(Edit difference data)
.....
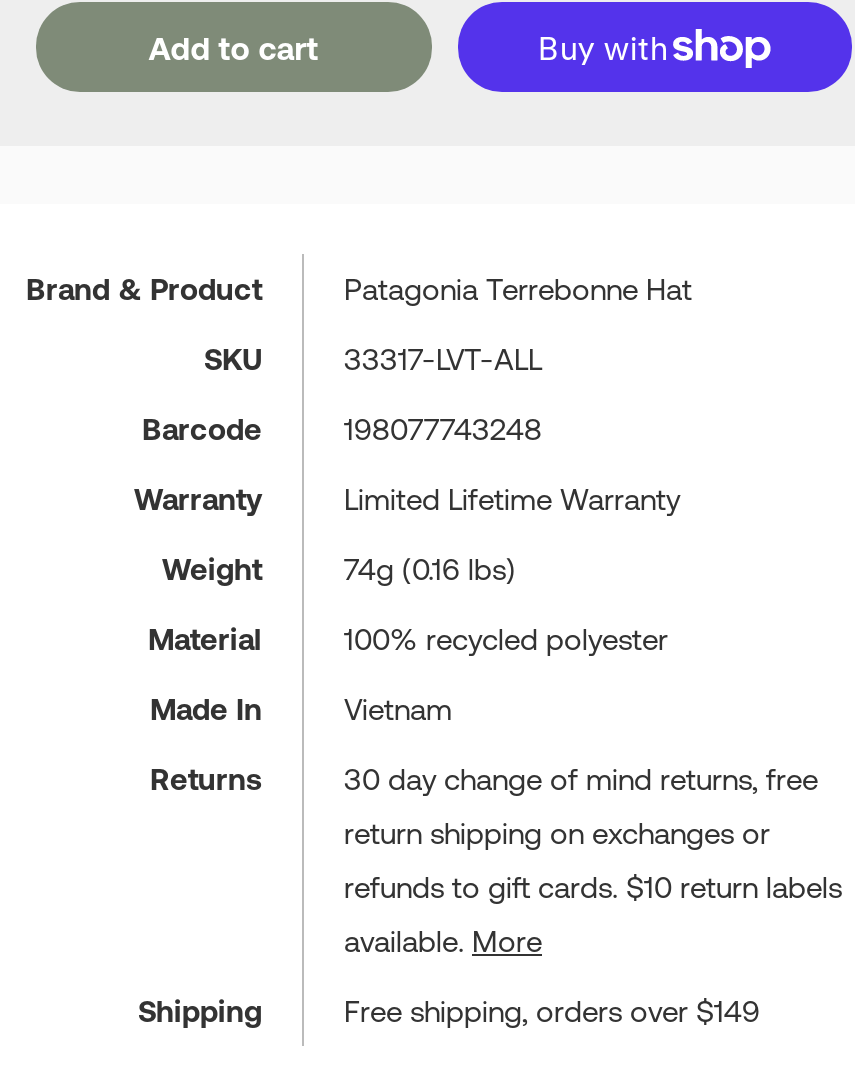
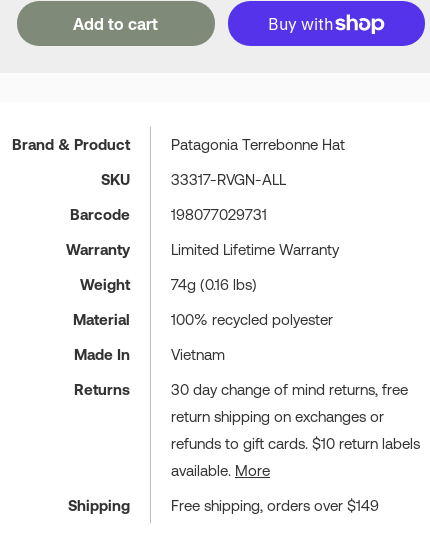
- 33317-LVT-ALL
+ 33317-RVGN-ALL

- 198077743248
+ 198077029731
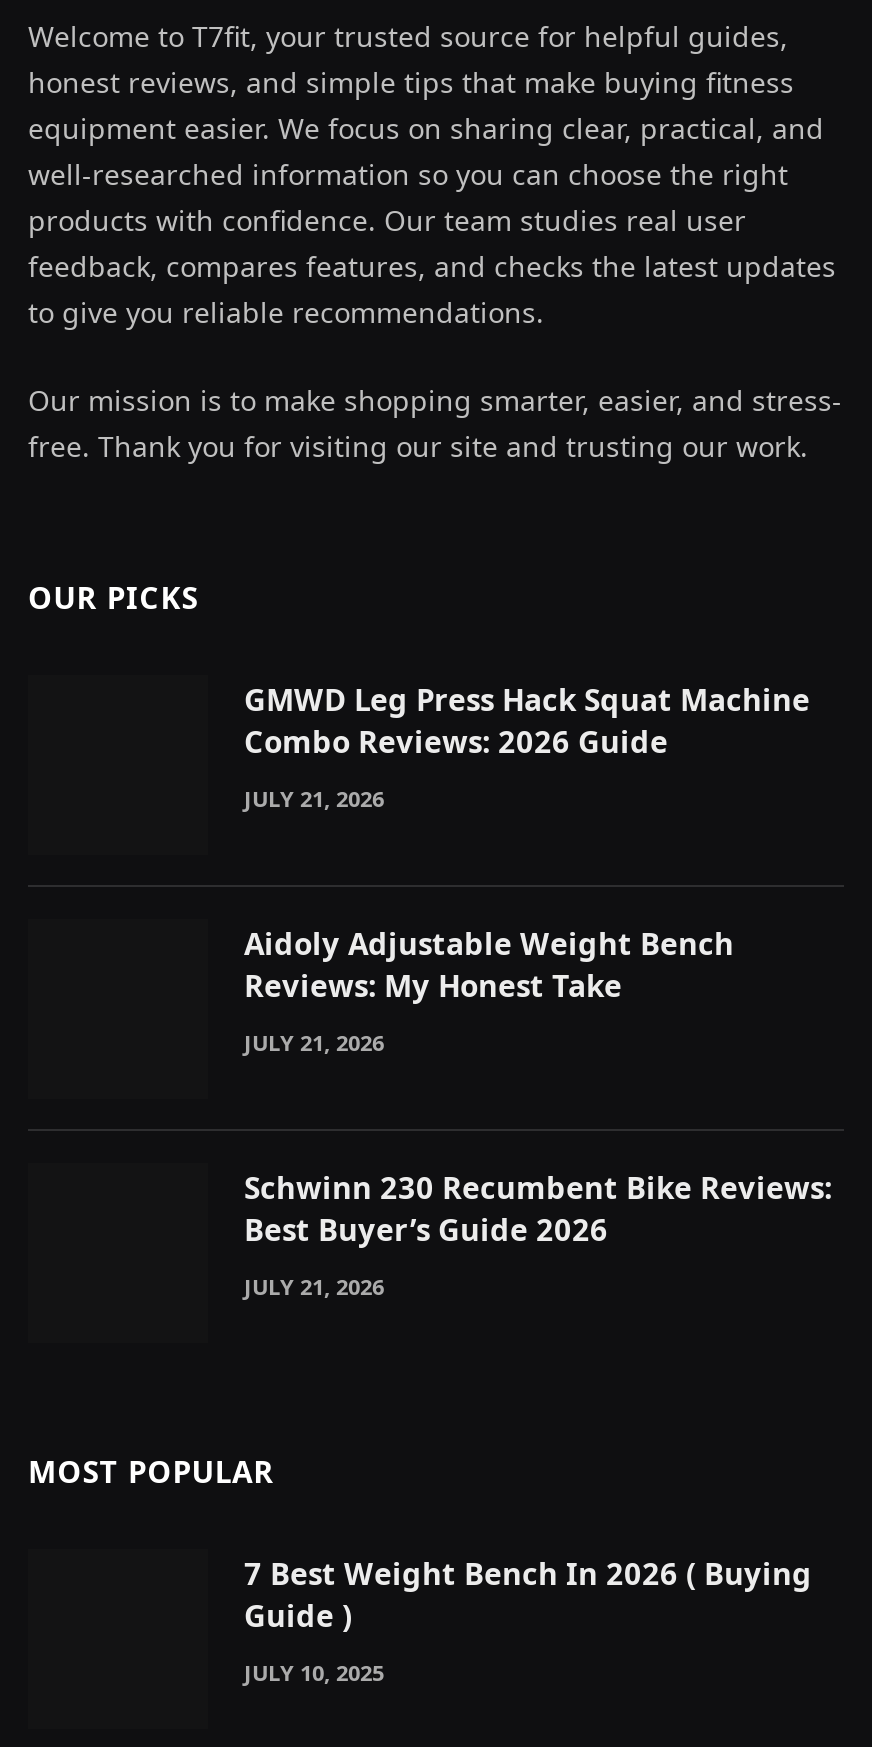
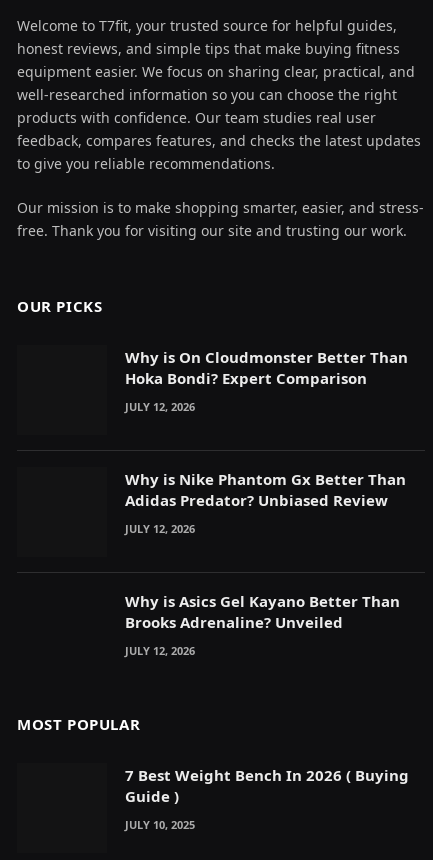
- GMWD Leg Press Hack Squat Machine
- Combo Reviews: 2026 Guide
+ Why is On Cloudmonster Better Than
+ Hoka Bondi? Expert Comparison

- JULY 21, 2026
+ JULY 12, 2026

- Aidoly Adjustable Weight Bench
- Reviews: My Honest Take
+ Why is Nike Phantom Gx Better Than
+ Adidas Predator? Unbiased Review

- JULY 21, 2026
+ JULY 12, 2026

- Schwinn 230 Recumbent Bike Reviews:
- Best Buyer’s Guide 2026
+ Why is Asics Gel Kayano Better Than
+ Brooks Adrenaline? Unveiled

- JULY 21, 2026
+ JULY 12, 2026
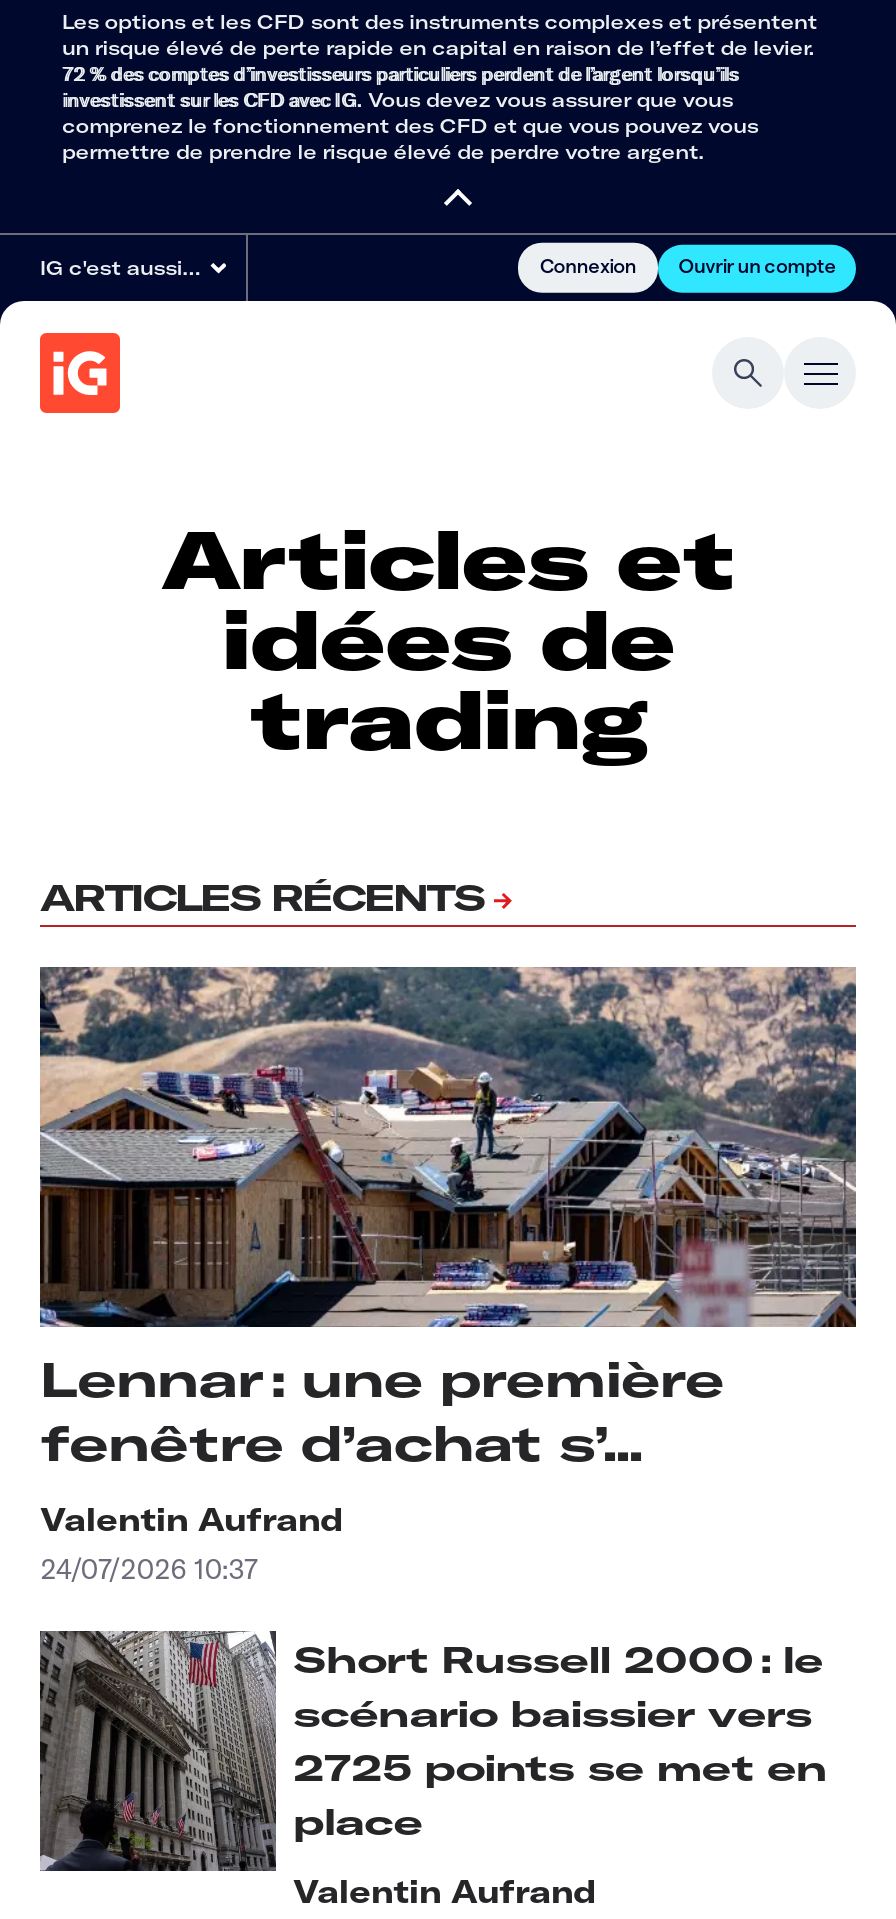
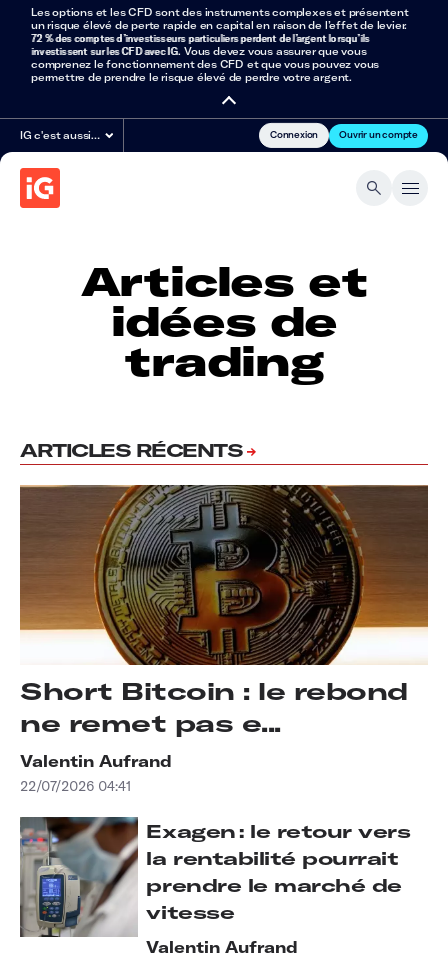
- [image]
- Lennar : une première
- fenêtre d’achat s’...
+ [image]
+ Short Bitcoin : le rebond
+ ne remet pas e...

- 24/07/2026 10:37
+ 22/07/2026 04:41

- [image]
- Short Russell 2000 : le
- scénario baissier vers
- 2725 points se met en
- place
+ [image]
+ Exagen : le retour vers
+ la rentabilité pourrait
+ prendre le marché de
+ vitesse
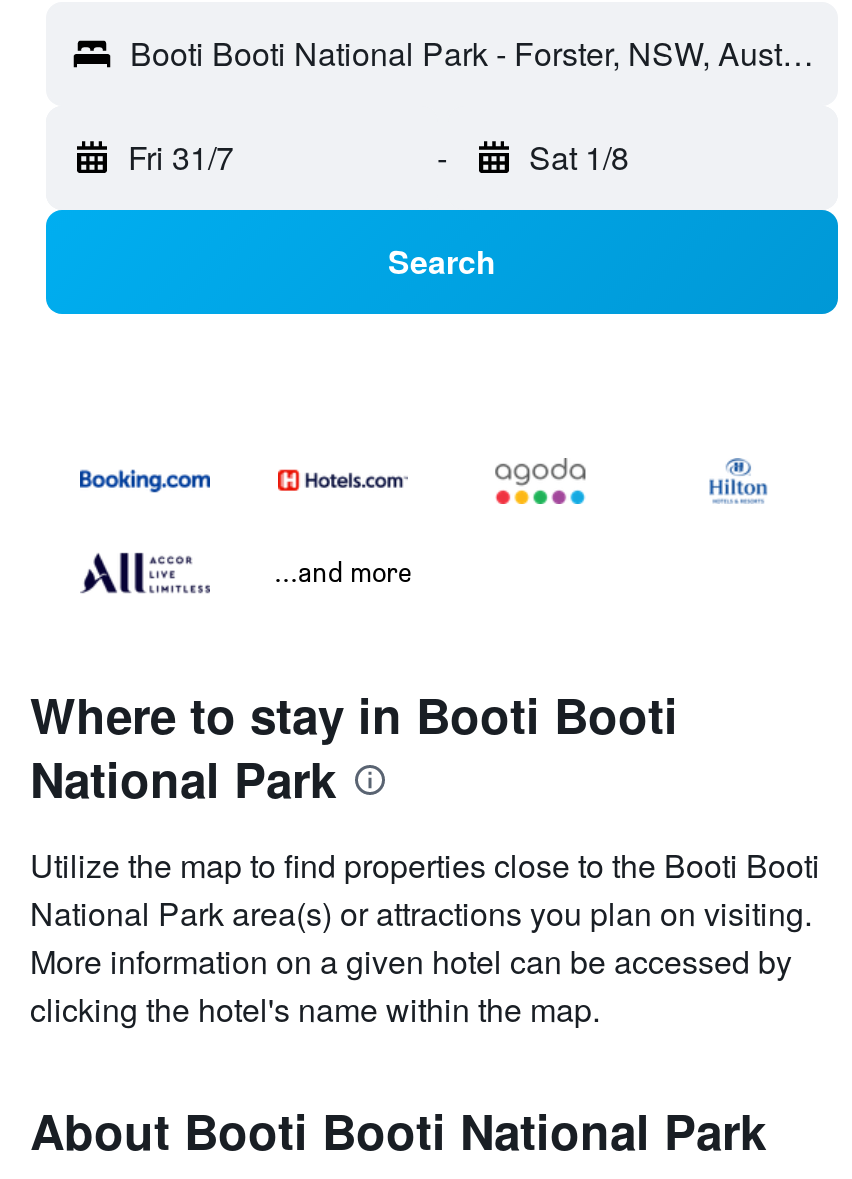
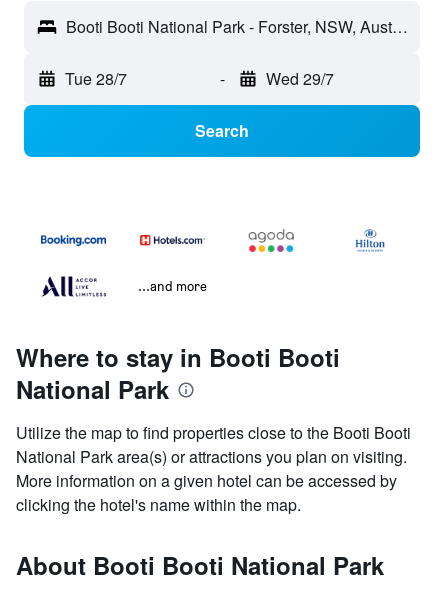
- Fri 31/7
+ Tue 28/7

- Sat 1/8
+ Wed 29/7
.....
> [Work to complete] A verbatim copy of every record is to be produced, and pictures are to be excluded from it.

> [Written reply]
- 33317-LVT-ALL
+ 33317-RVGN-ALL

- 198077743248
+ 198077029731
- GMWD Leg Press Hack Squat Machine
- Combo Reviews: 2026 Guide
+ Why is On Cloudmonster Better Than
+ Hoka Bondi? Expert Comparison

- JULY 21, 2026
+ JULY 12, 2026

- Aidoly Adjustable Weight Bench
- Reviews: My Honest Take
+ Why is Nike Phantom Gx Better Than
+ Adidas Predator? Unbiased Review

- JULY 21, 2026
+ JULY 12, 2026

- Schwinn 230 Recumbent Bike Reviews:
- Best Buyer’s Guide 2026
+ Why is Asics Gel Kayano Better Than
+ Brooks Adrenaline? Unveiled

- JULY 21, 2026
+ JULY 12, 2026
- [image]
- Lennar : une première
- fenêtre d’achat s’...
+ [image]
+ Short Bitcoin : le rebond
+ ne remet pas e...

- 24/07/2026 10:37
+ 22/07/2026 04:41

- [image]
- Short Russell 2000 : le
- scénario baissier vers
- 2725 points se met en
- place
+ [image]
+ Exagen : le retour vers
+ la rentabilité pourrait
+ prendre le marché de
+ vitesse
- Fri 31/7
+ Tue 28/7

- Sat 1/8
+ Wed 29/7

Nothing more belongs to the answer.